После этой фразы рыжий зарядил мячом прямо в лицо Аркаши. Кошко потёр свой нос, сказав: «Больно же».

— Как вы тут оказались?

— Явно мы не шли за тобой, Марсель, — пробормотал злобно Савелий.

— Что? — вот это удивление было наконец-то искренним от кареглазого знакомого.

— А, Сава, ты можешь хоть раз не палить нас?

— Заткнись, Кошко!

— Сам заткнись!

Аркадий отошёл от меня, направившись к Савелию. Они продолжили ругаться, обвиняя друг друга во всех смертных грехах. Марсель же медленно приближался ко мне, не нарушая гармонию конфликта товарищей.

— Может оставим их наедине? — сказал тихо мне француз, подмигивая одним глазом.

Я кивнул, и мы начали медленно покидать этот концерт так, что они даже не заметили нашего исчезновения. Мы с Марселем сели на скамейку, вдали от детского шума (особенно от Савелия и Аркадия).

— Я всё время сам по себе, — Марсель притих, — Отец никогда и внимания на меня не обращал. Хотя его всегда волновало, как я учусь, какого мнения обо мне люди. Его не интересовали мои хобби, друзья. Поэтому у меня и увлечений никаких нет, кроме прогулок.

— Людей, — перебил я его.

— Чего?

— Кроме людей, тебя ничего и не интересует.

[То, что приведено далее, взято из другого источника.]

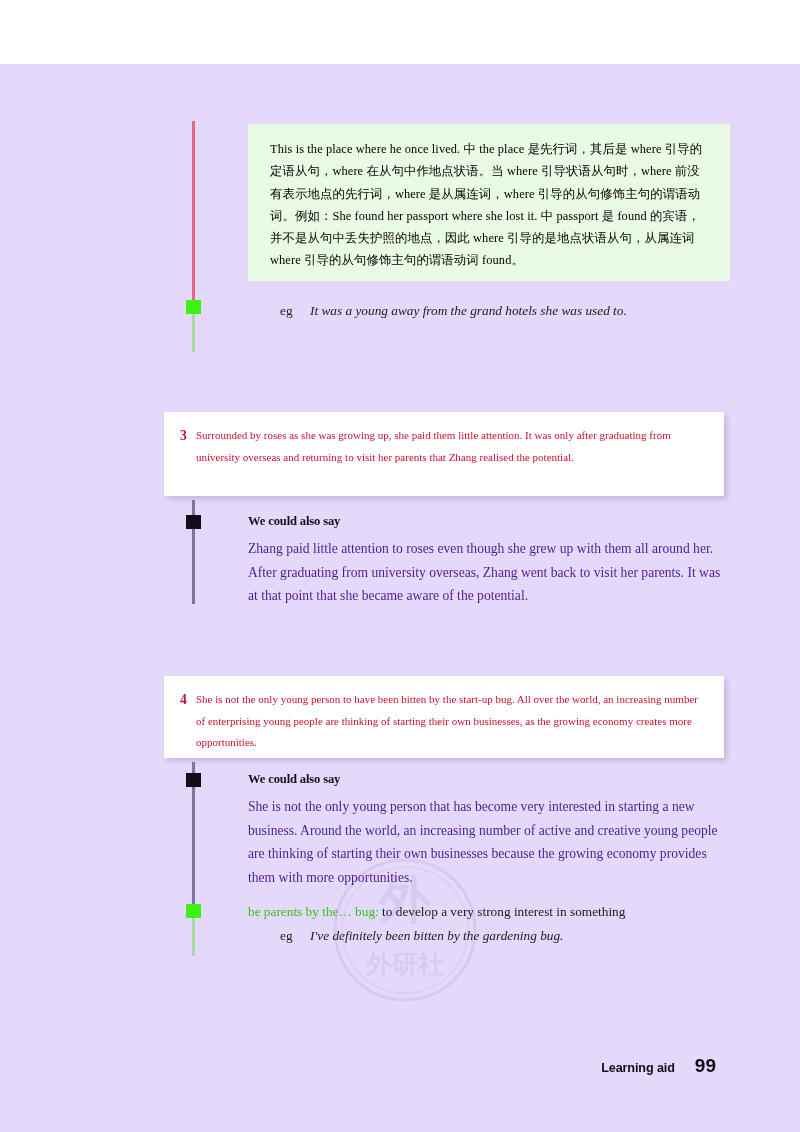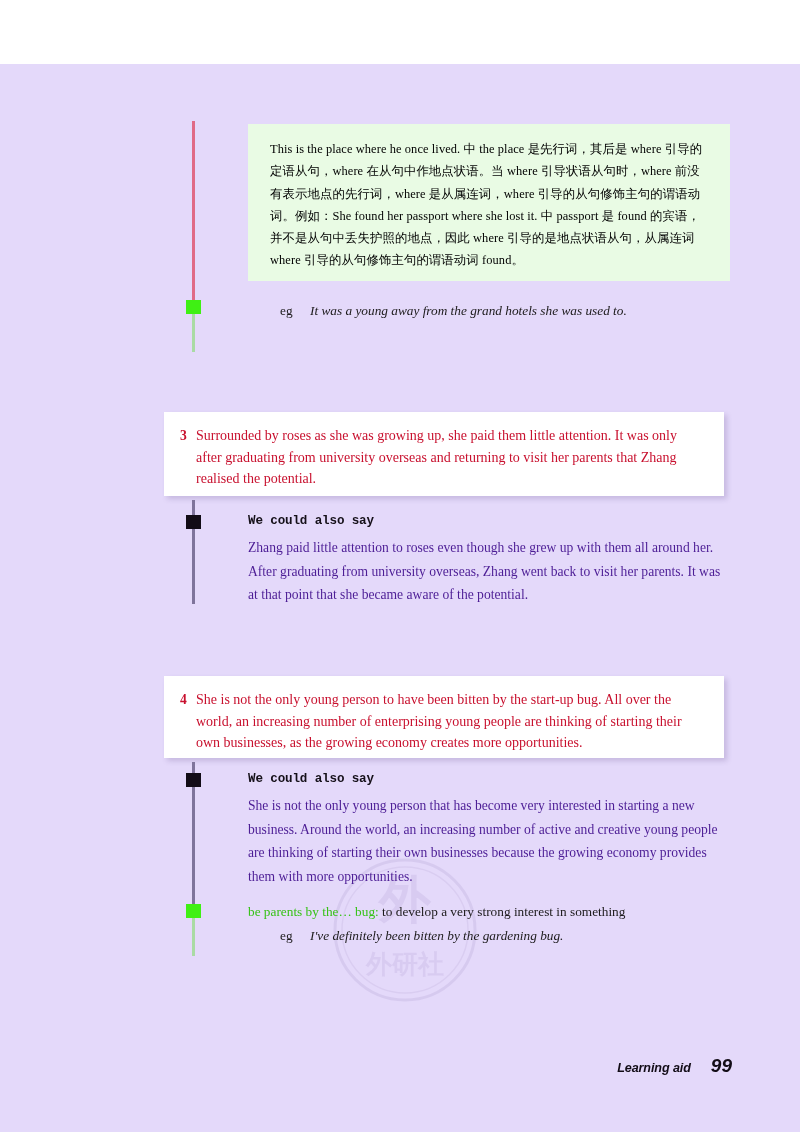"Surrounded by roses as she" .white-box .body { font-size: 14px -> 11px }
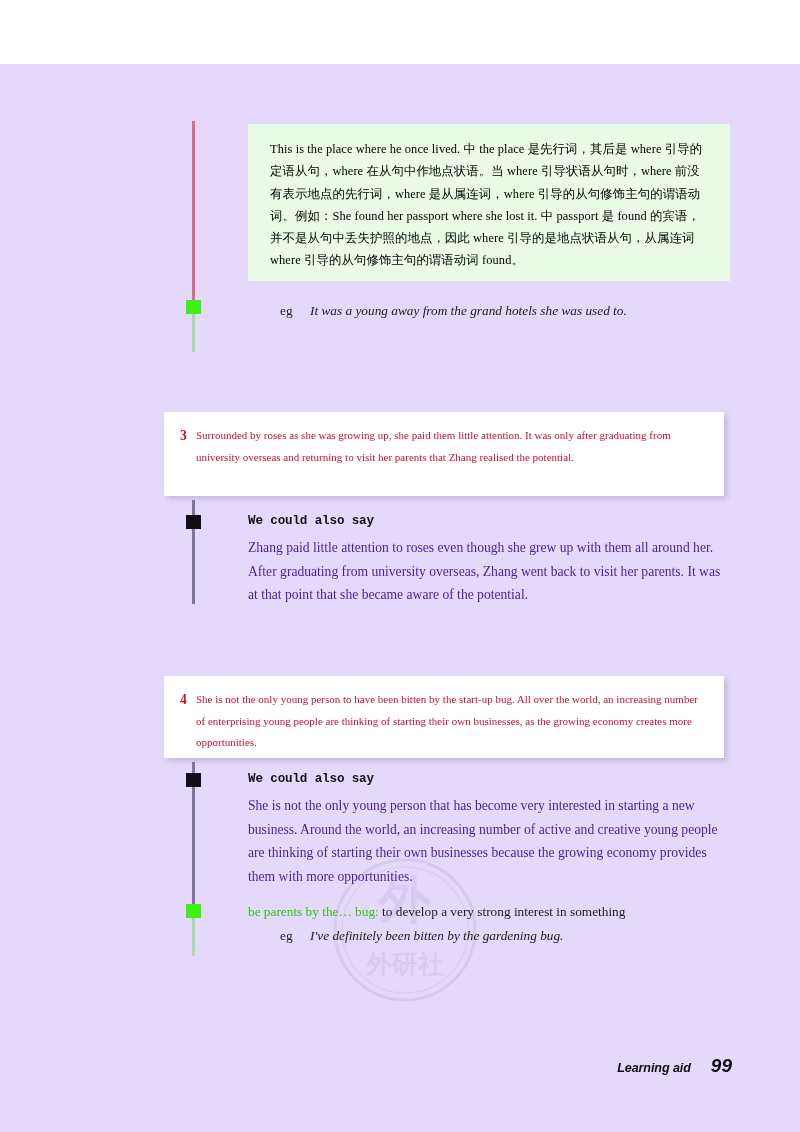"We could also say" .paraphrase .title { font-family: Liberation Mono, monospace -> Liberation Serif, serif }
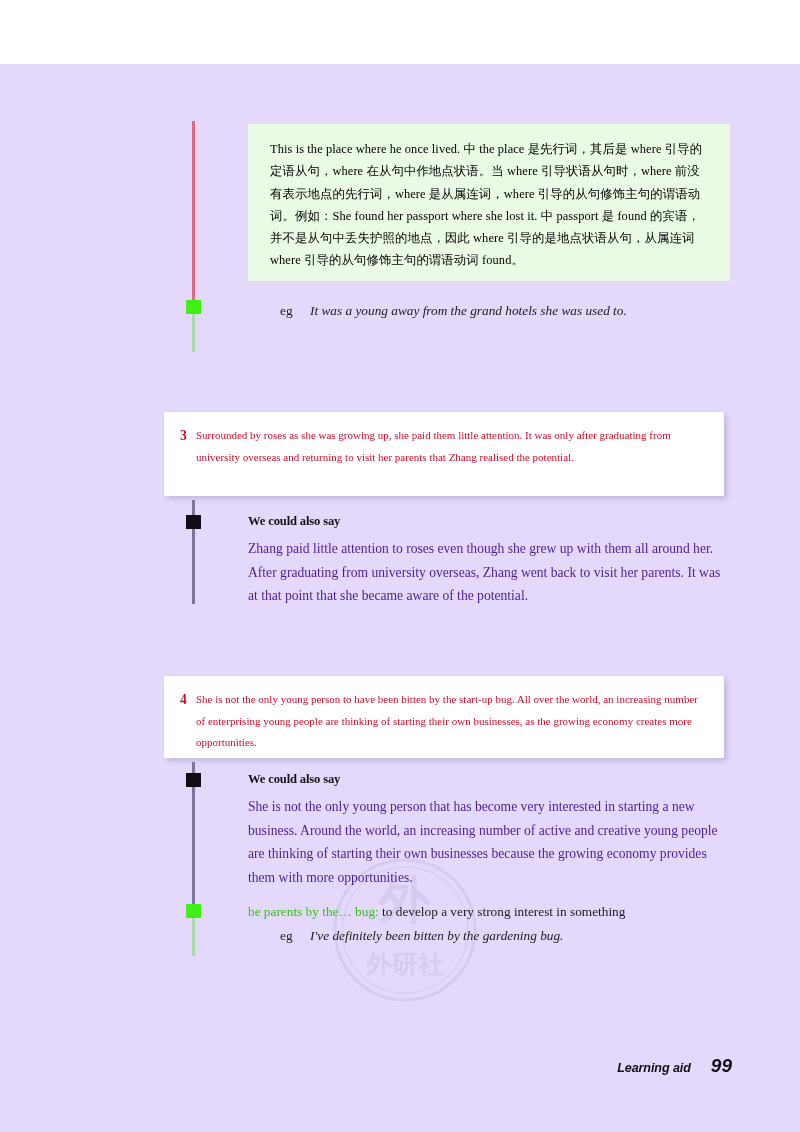"Learning aid" #footer { font-style: italic -> none; right: 68px -> 84px }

— Ну, называй это так, — он усмехнулся и поджал губы, — Я помню только однажды, как проводил время вместе с отцом, именно когда ему не нужно было что-то от меня. Осень, я серьёзно простыл, пошли осложнения, тогда я увидел, как папа сильно переживает за меня. Всю ночь он держал меня за руку, когда у меня была высокая температура. Глаза очень слезились, то ли от температуры, то ли от счастья, но пока изображение в моих глазах было расплывчатое, я чётко видел его лицо. Папа не смыкал глаз ни на минуту. После этого я часто стал специально себя подвергать болезням.

— Не совсем так, — я решил ответить взаимным откровением, — Меня отдали не теологу, а Виктору. До этого он имел дело с другим роботом, но у них что-то не срослось.

— Виктор его сломал?

— В начале робот его сломал, — я подчеркнул.

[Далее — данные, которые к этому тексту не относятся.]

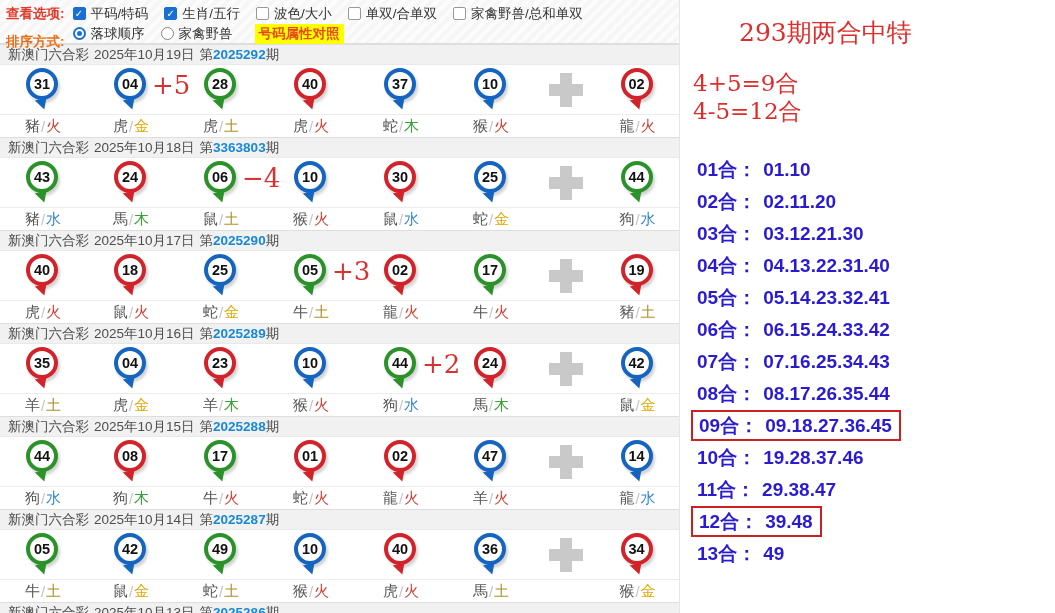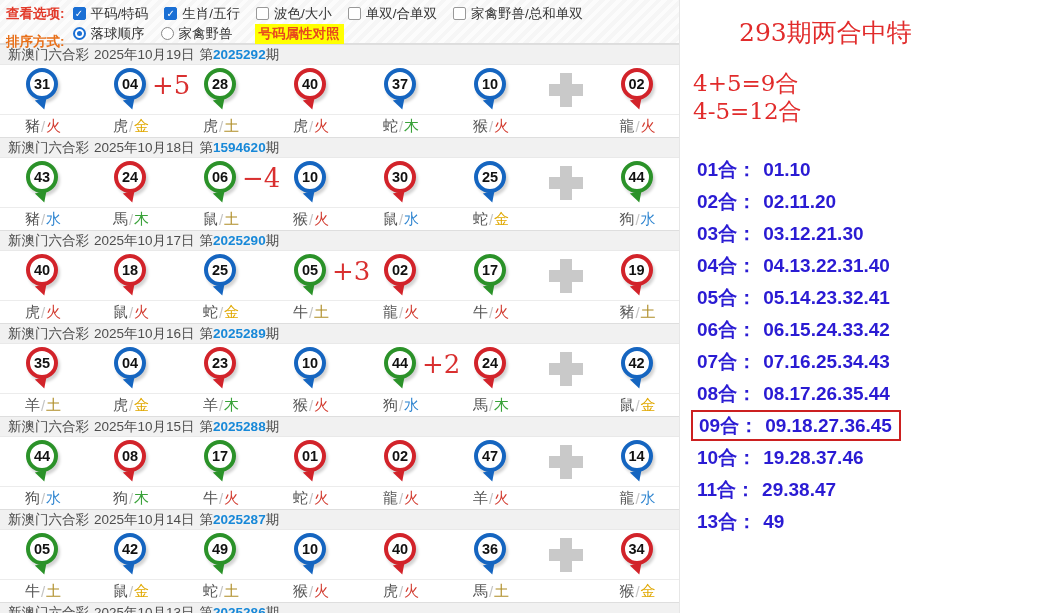"1594620" b.dh-period { text: 1594620 -> 3363803 }
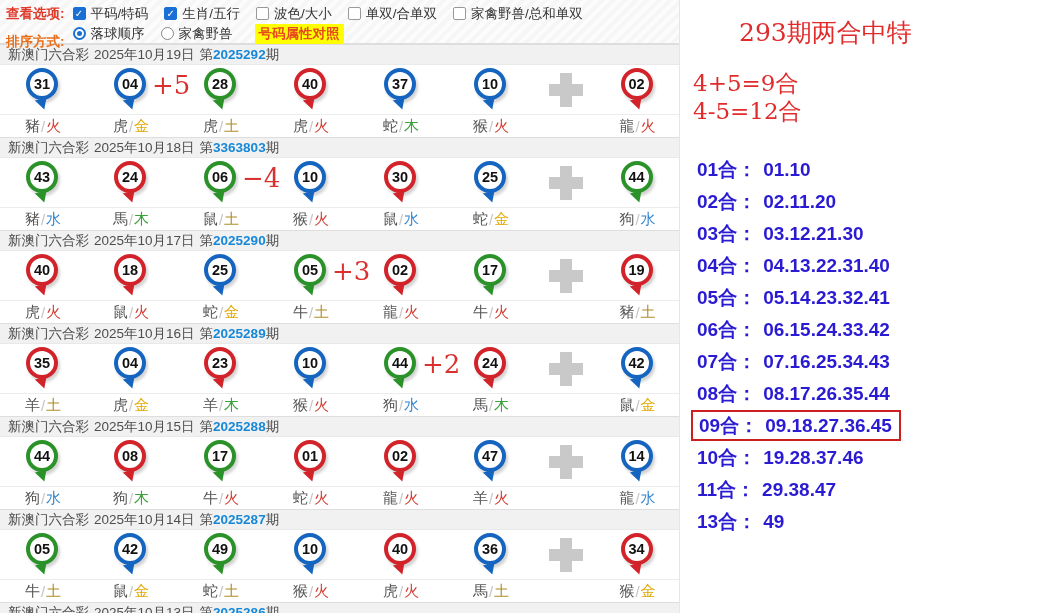"12合： 39.48" div.he-item { html: none -> <div> <span><span>12合</span><span>：</span><span>39.48</span></span> </div> }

— Ты так заступаешься за Виктора. Интересно, а сможешь ли ты всегда его так поддерживать? Это риторический вопрос, не отвечай на него. А тот робот был с какой целью дан ему?

— Возможно, — я подумал несколько секунд на тем, что скажу дальше, — Возможно, что ты прав, ради морали какой-то.

Из центра парка послышалась громкая песня, которая играла, видимо, на всю улицу. Мы решили отправиться туда и посмотреть, что же происходит. Пока мы направлялись к цели, я услышал гром сквозь музыку.

Лёгкий свет фонарного столба освещал небольшой уголок, который был будто вдали от городской суеты. Начался мелкий дождь, и подул прохладный ветерок. Чёрные туфли вальсировали в такт музыке, пока немного неуклюжие ноги в синих джинсах пытались попадать в ритм. Нежный голос проговаривал: «Раз, два, три, раз, два, три». Партнёр этого «голоса» крепко держал талию спутницы своей ладонью с длинными пальцами. Это был Виктор и Идалия. Мы с Марселем стояли недалеко от них, но оставались в некой «тени».

— Двигайся увереннее, лицо попроще, — сказала с улыбкой Идалия.

— Это и есть моё простое лицо, совсем забыла?

— Боже, — Идалия засмеялась, — Какой же ты ворчун. Давай же улыбнись, я хочу видеть, что ты счастлив.

— Теперь ты будешь танцевать только со мной?

— Я всегда буду танцевать только с тобой.

Это был слишком громкий выдох Виктора, а затем очень широкая улыбка. Марсель же начал тяжело дышать, что я заметил, как его пальцы дрожали, а глаза блестели будто бы от сдерживающихся слёз.